Requirement: Using the data below, show every line where the word "quote" occurs.

(Revision comparison data)
--------

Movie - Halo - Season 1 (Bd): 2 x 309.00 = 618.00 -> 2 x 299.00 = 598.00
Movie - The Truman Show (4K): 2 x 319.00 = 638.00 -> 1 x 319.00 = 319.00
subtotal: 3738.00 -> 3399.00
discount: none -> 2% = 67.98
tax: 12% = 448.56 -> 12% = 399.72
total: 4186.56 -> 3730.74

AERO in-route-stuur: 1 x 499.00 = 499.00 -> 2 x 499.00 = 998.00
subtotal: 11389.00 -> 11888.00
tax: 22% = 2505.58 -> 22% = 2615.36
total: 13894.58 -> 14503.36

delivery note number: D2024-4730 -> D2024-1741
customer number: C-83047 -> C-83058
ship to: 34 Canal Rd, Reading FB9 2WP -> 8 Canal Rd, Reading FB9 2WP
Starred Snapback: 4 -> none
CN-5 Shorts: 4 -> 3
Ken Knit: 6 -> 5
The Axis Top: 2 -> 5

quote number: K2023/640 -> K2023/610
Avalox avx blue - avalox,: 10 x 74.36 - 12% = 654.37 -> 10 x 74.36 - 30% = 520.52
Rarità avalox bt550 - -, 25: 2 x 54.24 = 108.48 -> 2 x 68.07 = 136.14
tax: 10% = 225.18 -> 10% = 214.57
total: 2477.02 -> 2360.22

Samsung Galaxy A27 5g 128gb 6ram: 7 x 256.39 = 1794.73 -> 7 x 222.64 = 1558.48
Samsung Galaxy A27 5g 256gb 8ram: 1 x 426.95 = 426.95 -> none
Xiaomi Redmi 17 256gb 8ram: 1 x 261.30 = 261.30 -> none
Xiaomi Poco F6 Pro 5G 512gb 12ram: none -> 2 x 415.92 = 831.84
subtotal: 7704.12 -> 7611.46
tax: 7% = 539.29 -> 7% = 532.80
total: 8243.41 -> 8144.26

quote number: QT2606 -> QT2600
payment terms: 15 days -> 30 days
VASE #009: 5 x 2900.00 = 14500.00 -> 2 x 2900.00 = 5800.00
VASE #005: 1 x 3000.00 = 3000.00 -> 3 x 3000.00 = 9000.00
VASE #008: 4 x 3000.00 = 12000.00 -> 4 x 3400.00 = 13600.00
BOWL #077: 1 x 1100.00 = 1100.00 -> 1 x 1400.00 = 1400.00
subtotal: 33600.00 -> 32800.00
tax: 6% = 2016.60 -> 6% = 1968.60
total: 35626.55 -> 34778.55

--------

Exercise answer:
quote number: K2023/640 -> K2023/610
quote number: QT2606 -> QT2600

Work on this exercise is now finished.